Delong and Pipes on the Russian Revolution

Posted by Chris in: History

Brad DeLong is annoyed with Richard Pipes:

I am sitting here, reading Richard Pipes (1995), Three “Whys” of the Russian Revolution (New York: Vintage: 067977646X). I am getting increasingly annoyed–not at Pipes’s desire to convince me that Lenin was a really evil man (he was), but at how many corners Pipes cuts in the process of laying on his message:

On pp. 37-38, Pipes writes:

Lenin… novel political power… seizure of power at the opportune moment. this moment was linked in his mind with a general European war…. postcard… sent in July 1914… wrote… “Best greeting for the commencing revolution in Russia.” Apparently he concluded… that the carnage would radicalize the masses… and make revolution all but inevitable…

But back on pp. 11-12, Pipes wrote:

hardly anybody expected the downfall of tsarism… people believed that tsarism would survive for a long time to come…. Suffice it to say that as late as January 1917, when he was an exile in Switzerland, Lenin predicted that he and his generation would not live to see a revolution in Russia…

On pp. 37-38, it is important to establish that Lenin believes that war and chaos and blood and death were his friends.

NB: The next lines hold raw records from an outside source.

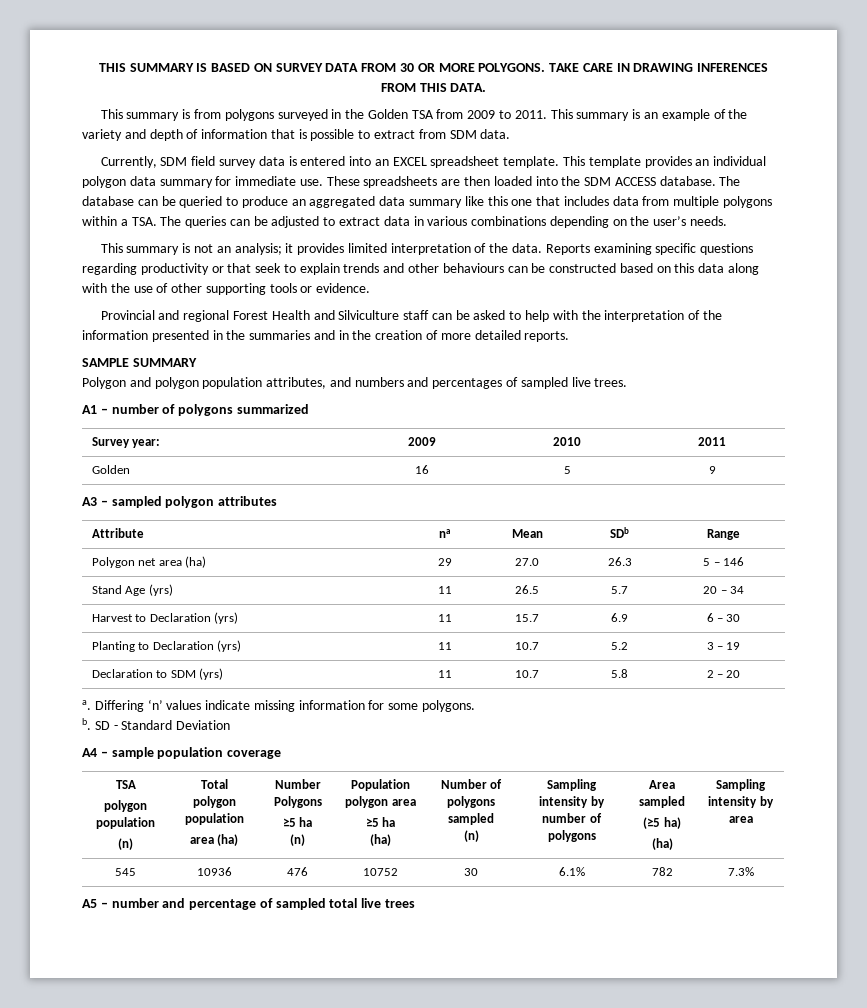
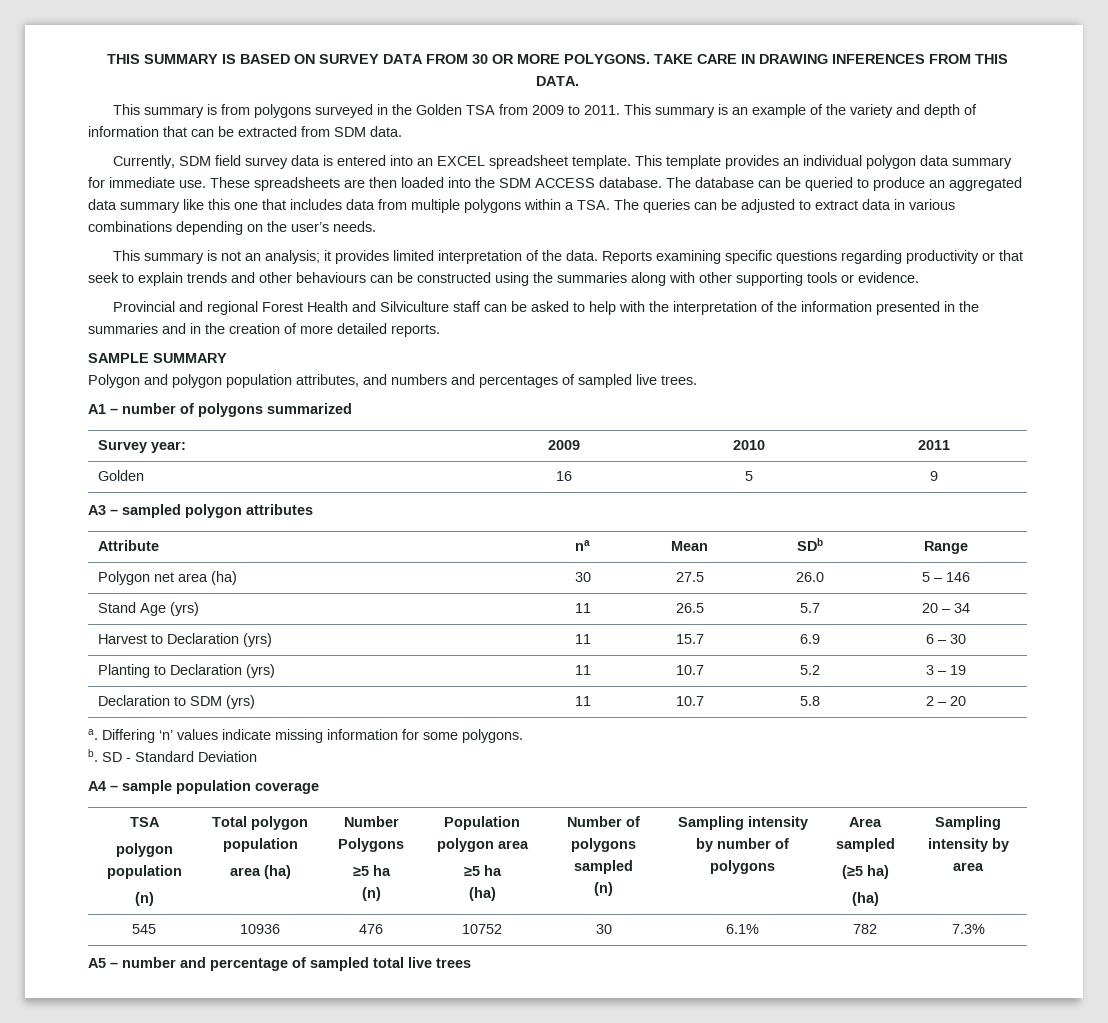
- This summary is an example of the variety and depth of information that is possible to extract from SDM data.
+ This summary is an example of the variety and depth of information that can be extracted from SDM data.
- Reports examining specific questions regarding productivity or that seek to explain trends and other behaviours can be constructed based on this data along with the use of other supporting tools or evidence.
+ Reports examining specific questions regarding productivity or that seek to explain trends and other behaviours can be constructed using the summaries along with other supporting tools or evidence.
- Polygon net area (ha) | 29 | 27.0 | 26.3 | 5 – 146
+ Polygon net area (ha) | 30 | 27.5 | 26.0 | 5 – 146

On pp. 11-12, it is important to establish that tsarism was not rotten to the core but rather a system of government that could have endured for decades if not generations. In both cases Pipes ignores the fact that Lenin said lots of contradictory things and that no one quote can be taken to accurately and unambiguously reveal his settled, sober judgment. And Pipes ignores that his proof-text from Lenin on pp. 37-38 contradicts his proof-text from Lenin on pp. 11-12.

DeLong goes on to provide other examples. I had the same impression of Pipes when I read his Russian Revolution as a callow youth of about 22. (I write these lines at the hoary old age of 30, my back hunched with age over the keyboard.) At the time, I knew almost as little about Russian history as I do now, and nothing about Pipes’ reputation as an ideologue. Even so, the book struck me as very peculiar. I remember – and I don’t have the book with me, so I’m relying on memory – being especially struck by his horror-filled descriptions of Soviet interference in the affairs of sovereign nations. This struck Pipes – again, if I’m remembering correctly – as virtually unprecedented. It seemed to me that for an ordinary person this attitude would be forgivably naive. But for a professor of history at Harvard, “naive” wasn’t quite the word.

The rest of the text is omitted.